Ensuite, ce fut le retour vers Beyrouth, où l’Unicef, l’Agence américaine pour le développement international (USaid) et d’autres organisations ont fait appel aux compétences de Mary-Jane Deeb. La famille demeure au Liban jusqu’en 1983, date à laquelle l’explosion qui a détruit l’ambassade des États-Unis à Beyrouth chamboule son avenir. « Le responsable avec lequel je travaillais tous les jours est décédé, dit-elle. J’ai senti alors qu’il était temps de quitter le pays. »
La famille Deeb revient alors aux États-Unis, où la sociologue mène une carrière couronnée de succès. Elle enseigne à l’Université de Washington, où elle devient directrice du programme Omani. Elle donne des cours à l’Université de Georgetown et à l’Université George Washington, et elle écrit pour le Middle East Journal. Et c’est en 1998 que Mary-Jane Deeb intègre la Bibliothèque du Congrès en tant que spécialiste de la région arabe : elle deviendra plus tard chef de la section Proche-Orient. Et grâce à son dévouement, des bourses ont été créées. La Bibliothèque du Congrès s’est par exemple impliquée dans la reconstruction de la Bibliothèque nationale d’Irak, et a soutenu le directeur de la Bibliothèque nationale en Iran.
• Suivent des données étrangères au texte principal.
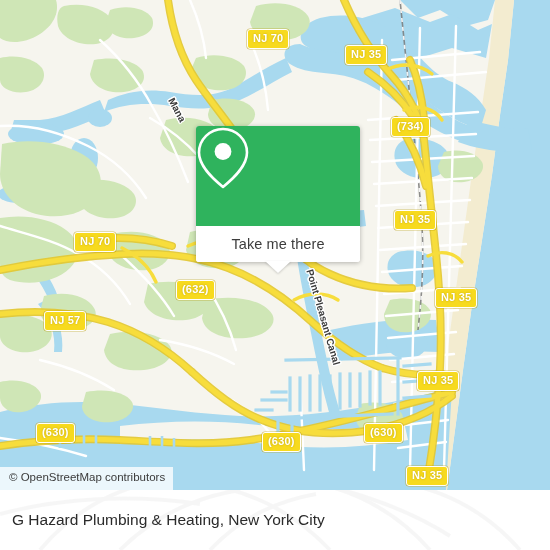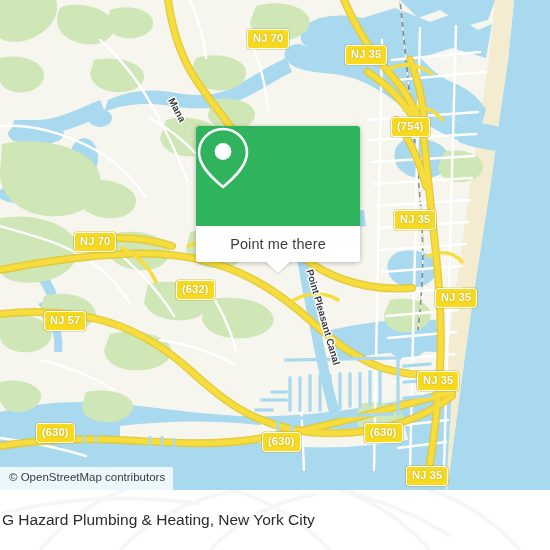--- a/index.html
+++ b/index.html
@@ -365,7 +365,7 @@
 
     <div class="shield" style="left:247px;top:29px">NJ 70</div>
     <div class="shield" style="left:345px;top:45px">NJ 35</div>
-    <div class="shield" style="left:391px;top:117px">(754)</div>
+    <div class="shield" style="left:391px;top:117px">(734)</div>
     <div class="shield" style="left:394px;top:210px">NJ 35</div>
     <div class="shield" style="left:74px;top:232px">NJ 70</div>
     <div class="shield" style="left:176px;top:280px">(632)</div>

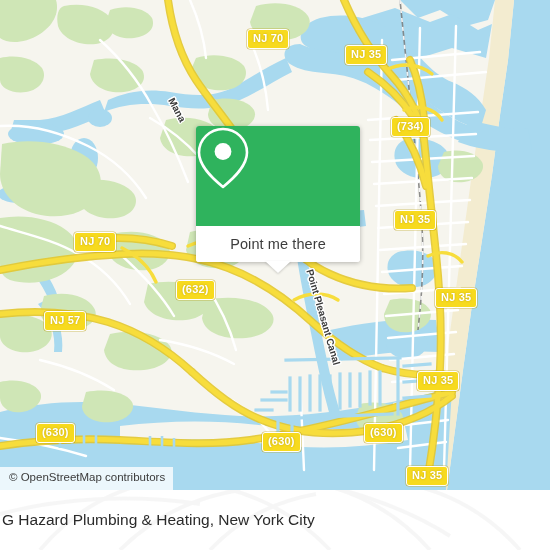--- a/index.html
+++ b/index.html
@@ -387,7 +387,7 @@
           <circle cx="27" cy="25.5" r="8.4" fill="#ffffff"></circle>
         </svg>
       </div>
-      <div id="popup-action">Point me there</div>
+      <div id="popup-action">Take me there</div>
     </div>
     <div id="popup-tail"></div>
 

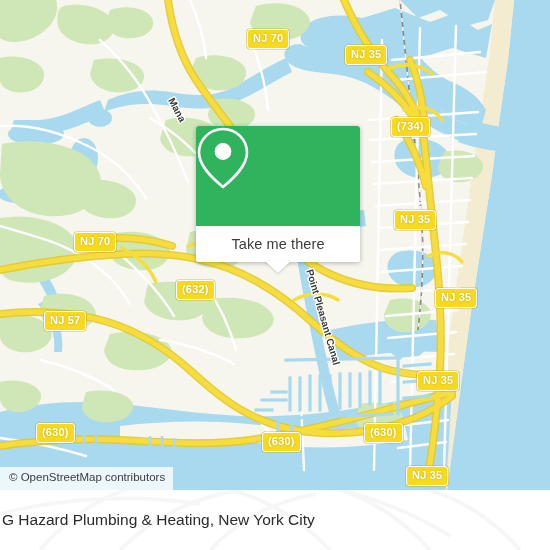--- a/index.html
+++ b/index.html
@@ -107,7 +107,7 @@
     width: 550px; height: 86px; opacity: .5;
   }
   #footer-title {
-    position: absolute; left: 2px; top: 50%;
+    position: absolute; left: 12px; top: 50%;
     transform: translateY(-50%);
     font-size: 15.5px;
     color: #2b2b2b;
La liste des succès de Mary-Jane Deeb est si longue qu’il est difficile de les résumer en quelques mots. « Tous les jours, j’apprends de nouvelles choses et je mène des échanges avec des collègues passionnants », souligne-t-elle, le sourire aux lèvres.
Ces efforts ne sont pas près de s’interrompre.

Pour découvrir la Division Afrique et Moyen-Orient de la Bibliothèque du Congrès : http://www.loc.gov/rr/amed/

À son actif, des essais et… des polars


Outre les livres de recherche publiés avec son mari Marius et ses centaines d’articles, Mary-Jane Deeb a déjà publié plusieurs romans. Avec une nette préférence, visiblement, pour les romans policiers, dont Cocktails et meurtres sur le Potomac, Meurtre sur la Riviera, Un Noël mystère en Provence et La mort d’un arlequin. Ses trois derniers romans se déroulent dans le sud de la France dont elle apprécie la gastronomie, la culture et les traditions. De son côté, Marius Deeb est aujourd’hui l’un des plus éminents spécialistes du Moyen-Orient dans le monde. Avec son épouse, la collaboration a toujours été fructueuse : parmi de multiples publications, citons leur ouvrage sur Kadhafi, La Libye depuis la révolution : aspects de développement politique ou social. Un ouvrage sur les chrétiens d’Orient, écrit aussi à quatre mains, sera prochainement publié.